The highest available 2019 bonus, awarded to clinicians who met the target for “exceptional performance” in 2017, was just 1.88% of their Medicare claims. For everyone who earned a bonus but didn’t meet the “exceptional” threshold, the top possible bonus was 0.20%. CMS reported that “remarkably,” 93% of eligible clinicians earned a bonus payment in 2017; 2% received neither a bonus nor a penalty; and 5% received a penalty.
The first year of the QPP also featured elements that made it relatively easy to participate and achieve success in the program, or to be exempt from it, medicine’s letter notes. Those included:
- The exemption for Harvey-affected physicians and others affected by 2017’s numerous hurricanes and the California wildfire;
- The low-volume threshold that exempted many physicians (still maintained in the current version of the program);
- The “pick your pace” option that allowed clinicians to select a bare-minimum level of reporting;
- A lower performance target (just three points to avoid a penalty, which increased to 15 points in 2018 and 30 in 2019); and
- The fact that the MIPS Cost category wasn’t a weighted factor in 2017.
“Because some of these mitigating factors no longer exist, we foresee future outcomes in our states in which potentially thousands more receive the payment penalty,” medicine’s letter says. “We believe there is an urgent need for CMS to prioritize QPP improvements to ensure broad physician participation.”
TMA and the other societies fear the report’s “inaccurate narrative” may be “used erroneously” to validate a decision to modify the low-volume threshold for exemption. Reducing or eliminating the low-volume threshold would deliver “disastrous consequences for small and rural practices,” the letter says. While CMS claimed the report was based on “feedback … from clinicians, stakeholders, researchers, and others,” the eight societies say CMS didn’t seek input from any professional medical associations.
Ultimately, the letter says CMS should not act alone in the “selection of data, analysis of performance, and evaluation of the QPP experience.” Instead, to improve the integrity of the report, practicing physicians actively participating in QPP and other stakeholders with expertise in the program should contribute to it, TMA says. The letter concludes with six recommendations for CMS, beginning with rescinding the report altogether. (See “Recommendations to CMS,” page 36.)

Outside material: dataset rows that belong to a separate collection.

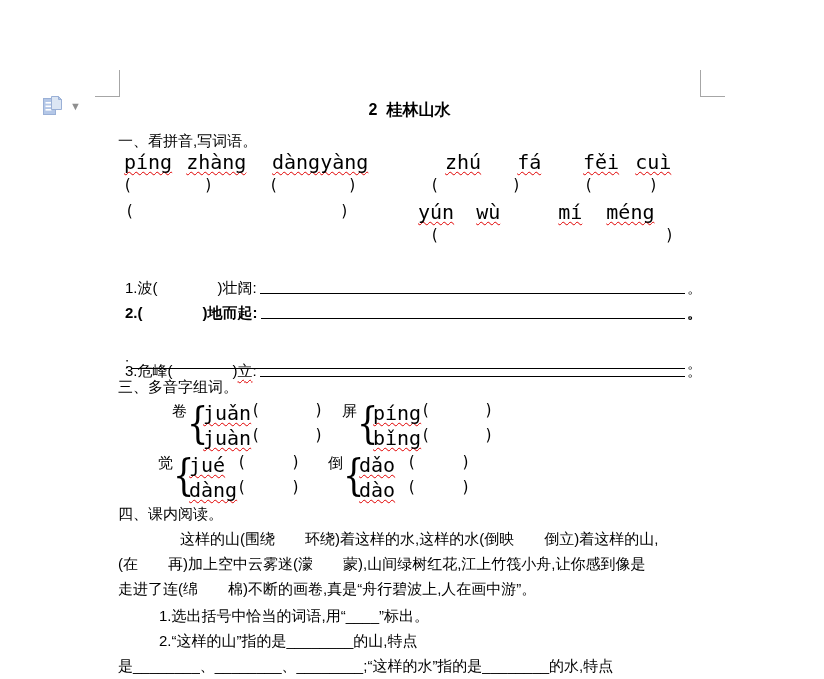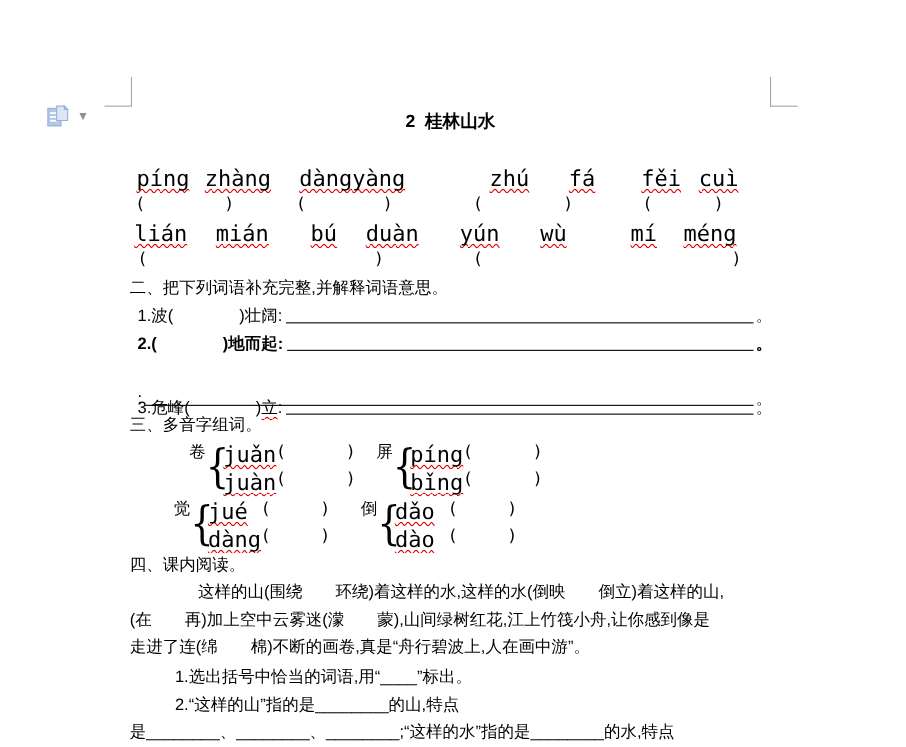--- a/index.html
+++ b/index.html
@@ -54,6 +54,7 @@
 
   <div class="abs title" style="left:119px;top:100px;width:581px;">2  桂林山水</div>
 
+  <div class="abs cn" style="left:118px;top:131px;">一、看拼音,写词语。</div>
 
   <div class="abs" style="left:122px;top:150px;width:92px;">
     <div class="pyline" style="gap:14px;padding-left:2px;">

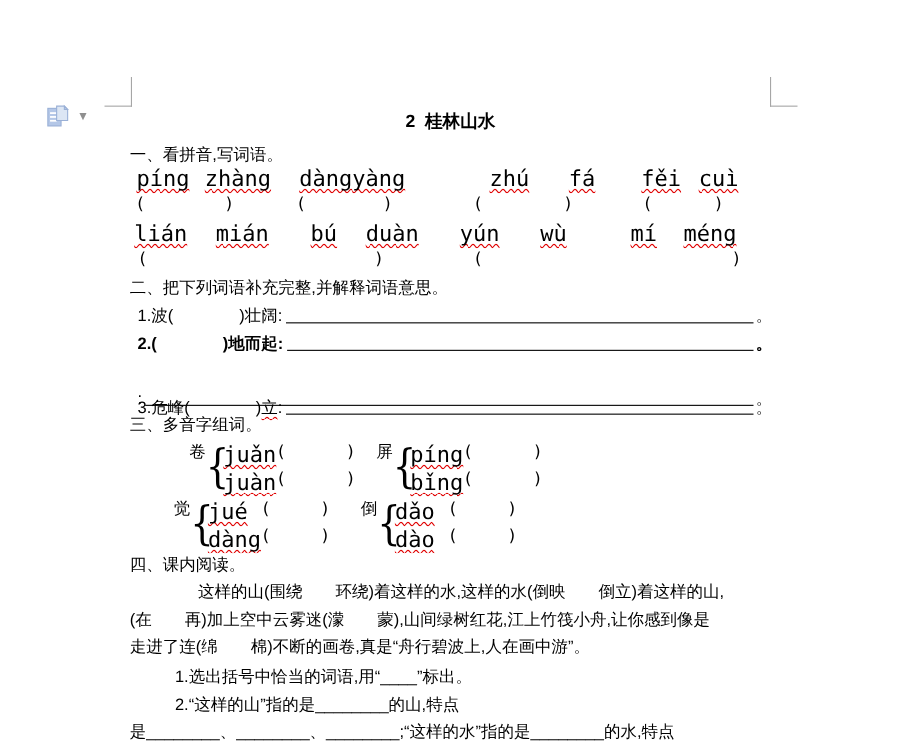--- a/index.html
+++ b/index.html
@@ -101,12 +101,6 @@
   </div>
 
   <div class="abs" style="left:122px;top:200px;width:228px;">
-    <div class="pyline">
-      <span class="py" style="margin-right:26px;">lián</span>
-      <span class="py" style="margin-right:38px;">mián</span>
-      <span class="py" style="margin-right:26px;">bú</span>
-      <span class="py">duàn</span>
-    </div>
     <div class="parenline" style="padding-left:3px;">
       <span class="pr">(</span>
       <span class="pr">)</span>

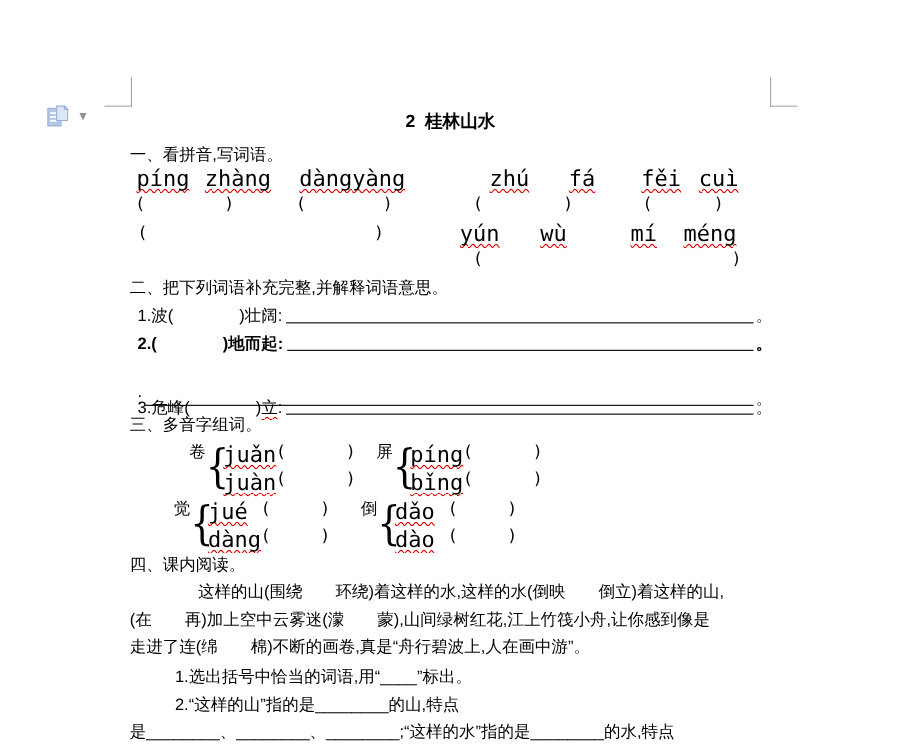--- a/index.html
+++ b/index.html
@@ -109,7 +109,7 @@
 
   <div class="abs" style="left:418px;top:200px;width:257px;">
     <div class="pyline">
-      <span class="py" style="margin-right:37px;">yún</span>
+      <span class="py" style="margin-right:22px;">yún</span>
       <span class="py" style="margin-right:58px;">wù</span>
       <span class="py" style="margin-right:24px;">mí</span>
       <span class="py">méng</span>

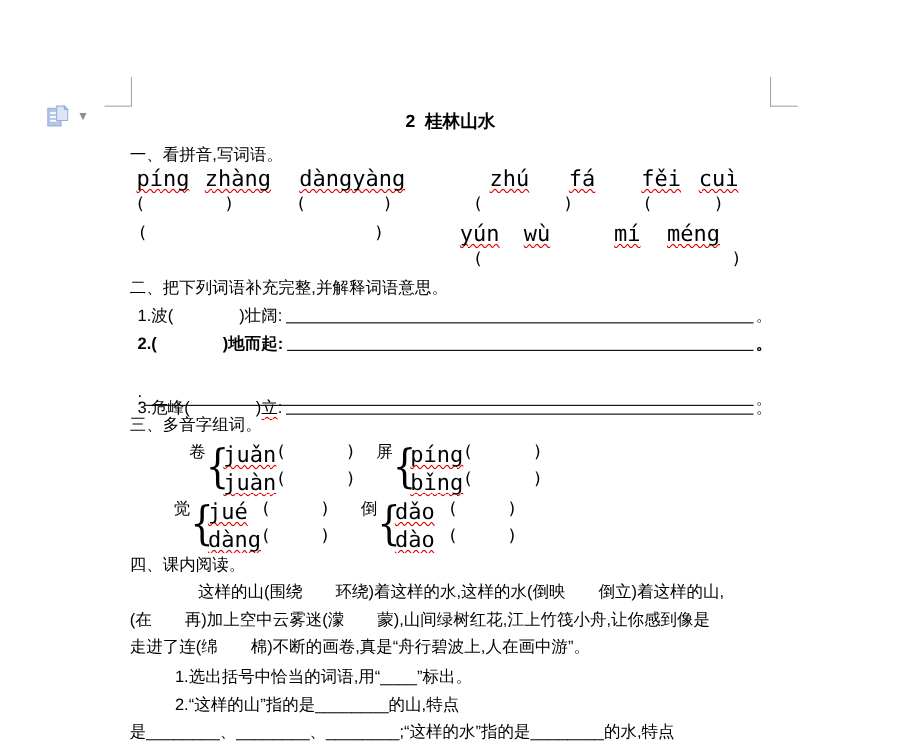--- a/index.html
+++ b/index.html
@@ -120,7 +120,6 @@
     </div>
   </div>
 
-  <div class="abs cn" style="left:118px;top:252px;">二、把下列词语补充完整,并解释词语意思。</div>
 
   <div class="abs s2item" style="left:125px;top:277px;width:577px;">
     <span class="cn">1.波(　　　　)壮阔</span>

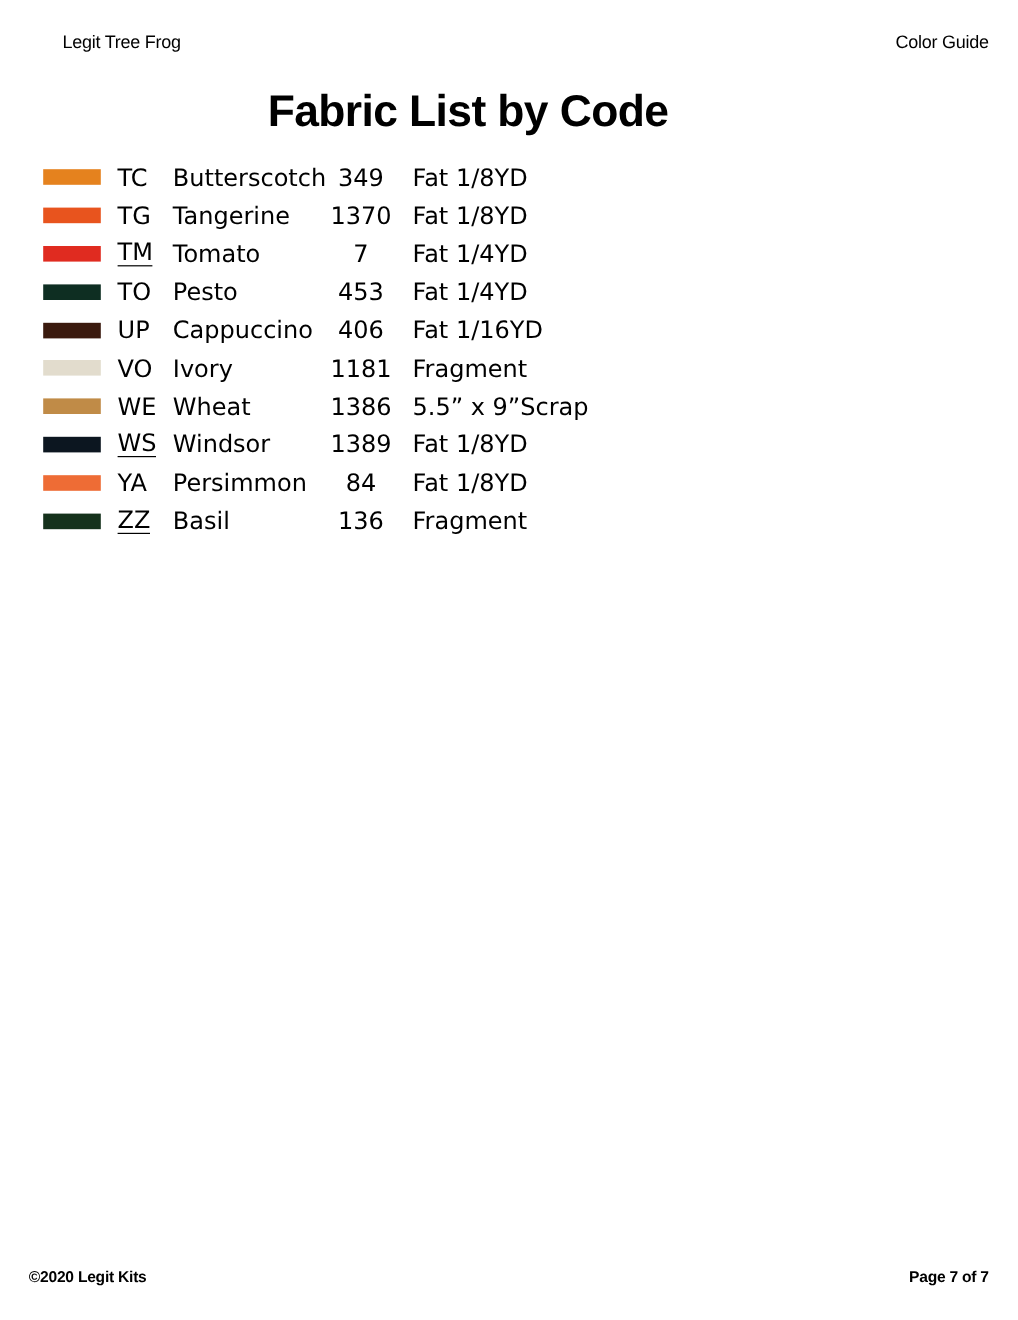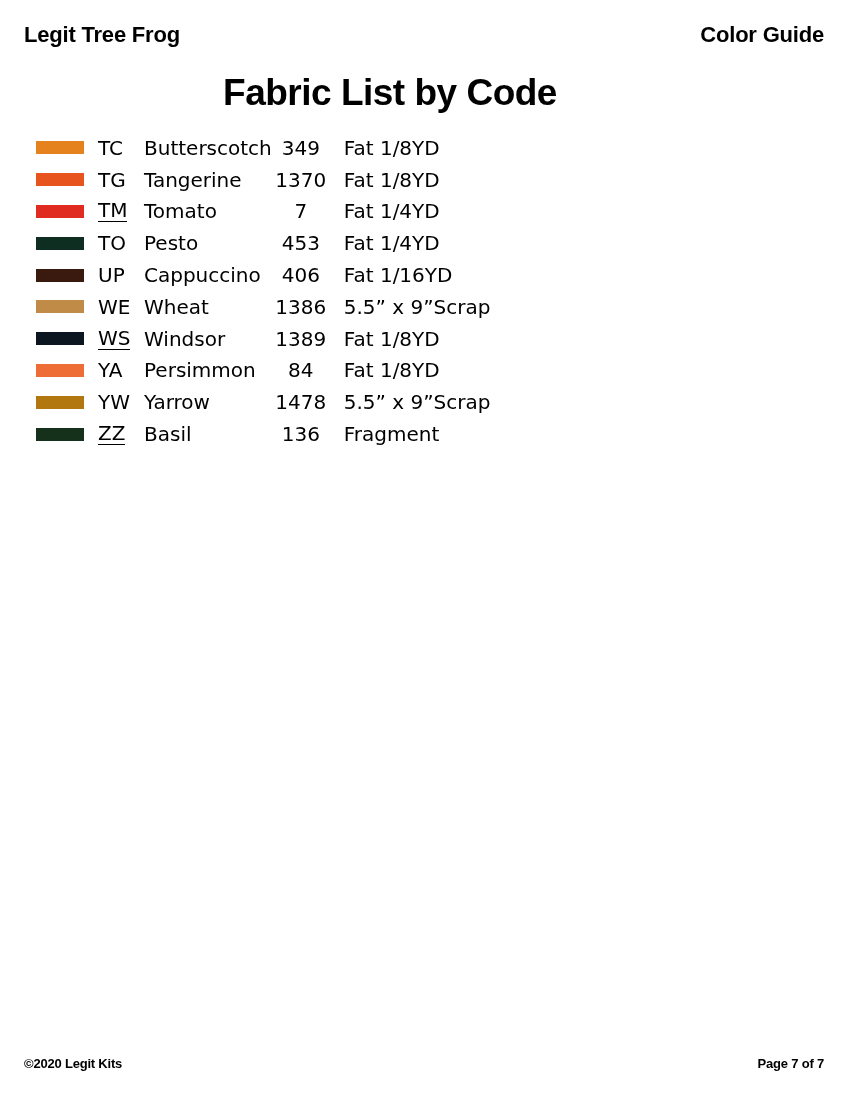--- a/index.html
+++ b/index.html
@@ -30,10 +30,11 @@
   .header-left,
   .header-right {
     font-family: "Liberation Sans", sans-serif;
-    font-weight: bold;
-    font-size: 22px;
+    font-weight: normal;
+    font-size: 15px;
     letter-spacing: -0.2px;
     white-space: nowrap;
+    margin-left: 28px;
   }
 
   

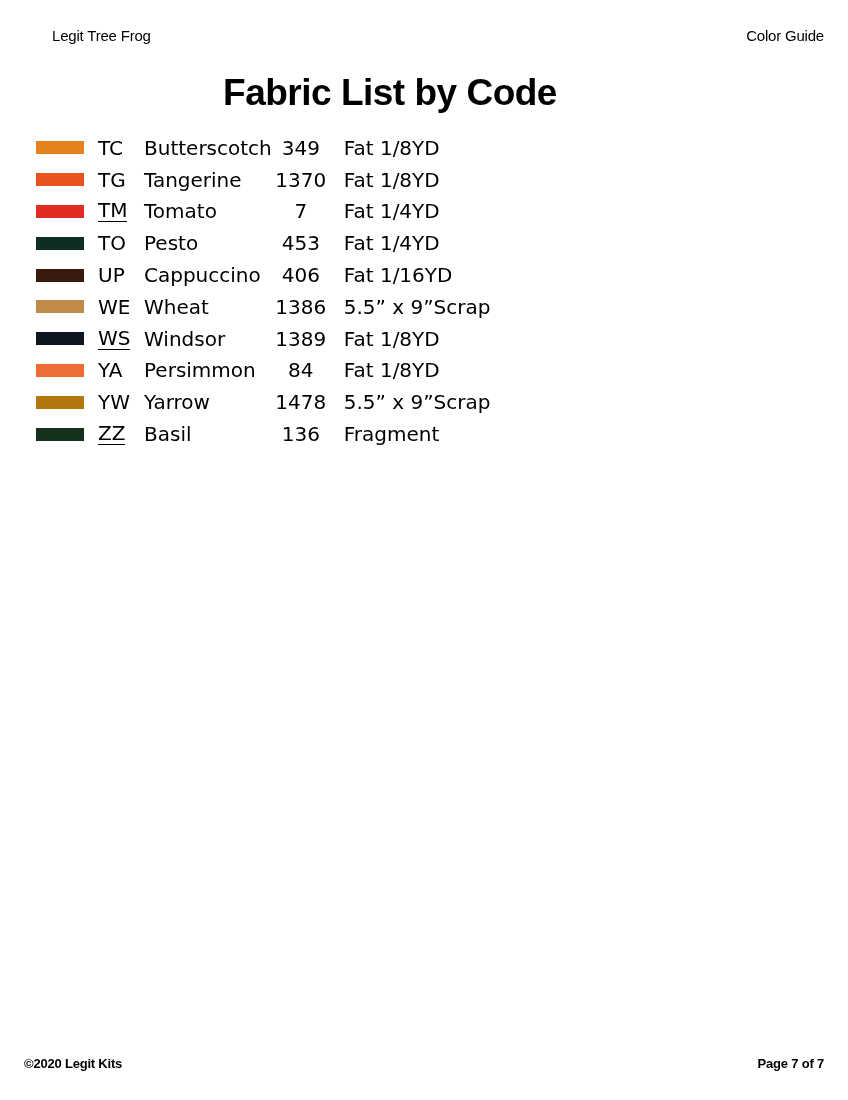--- a/index.html
+++ b/index.html
@@ -169,6 +169,15 @@
       </tr>
       <tr>
         <td class="col-swatch">
+          <span class="swatch" style="background: rgb(226, 220, 205);"></span>
+        </td>
+        <td class="col-code"><span class="code-text">VO</span></td>
+        <td class="col-name">Ivory</td>
+        <td class="col-qty">1181</td>
+        <td class="col-cut">Fragment</td>
+      </tr>
+      <tr>
+        <td class="col-swatch">
           <span class="swatch" style="background: rgb(192, 139, 71);"></span>
         </td>
         <td class="col-code"><span class="code-text">WE</span></td>

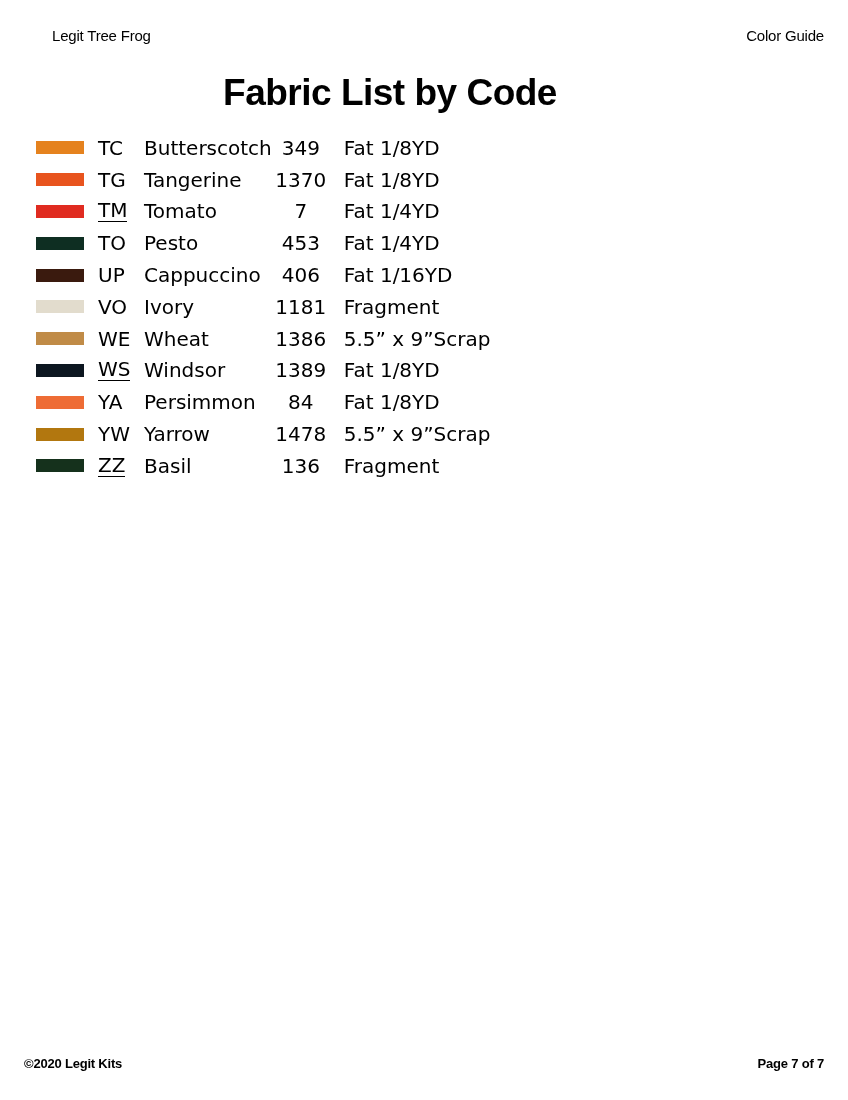--- a/index.html
+++ b/index.html
@@ -205,15 +205,6 @@
       </tr>
       <tr>
         <td class="col-swatch">
-          <span class="swatch" style="background: rgb(178, 119, 15);"></span>
-        </td>
-        <td class="col-code"><span class="code-text">YW</span></td>
-        <td class="col-name">Yarrow</td>
-        <td class="col-qty">1478</td>
-        <td class="col-cut">5.5” x 9”Scrap</td>
-      </tr>
-      <tr>
-        <td class="col-swatch">
           <span class="swatch" style="background: rgb(21, 49, 28);"></span>
         </td>
         <td class="col-code"><span class="code-text underlined">ZZ</span></td>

Dr. Fleeger says he’s not convinced that the QPP differentiates between high-quality and low-quality physicians, as it’s supposed to do. “Mainly,” he said, “it’s differentiating who’s able to perform the bureaucratic paperwork necessary to receive the points in order to qualify as participating. And yet we still have 1,830 physicians in Texas who will be penalized.”
TMA, he adds, “has an obligation to try to fight federal and state and private-payer bureaucracies that burden our physicians. And if we can’t get those burdens relieved, then we have an obligation to try and help our members comply.
“That’s what TMA does: Try to help our physicians. But as it stands now, it seems like the system disadvantages those who can least tolerate having the penalty.”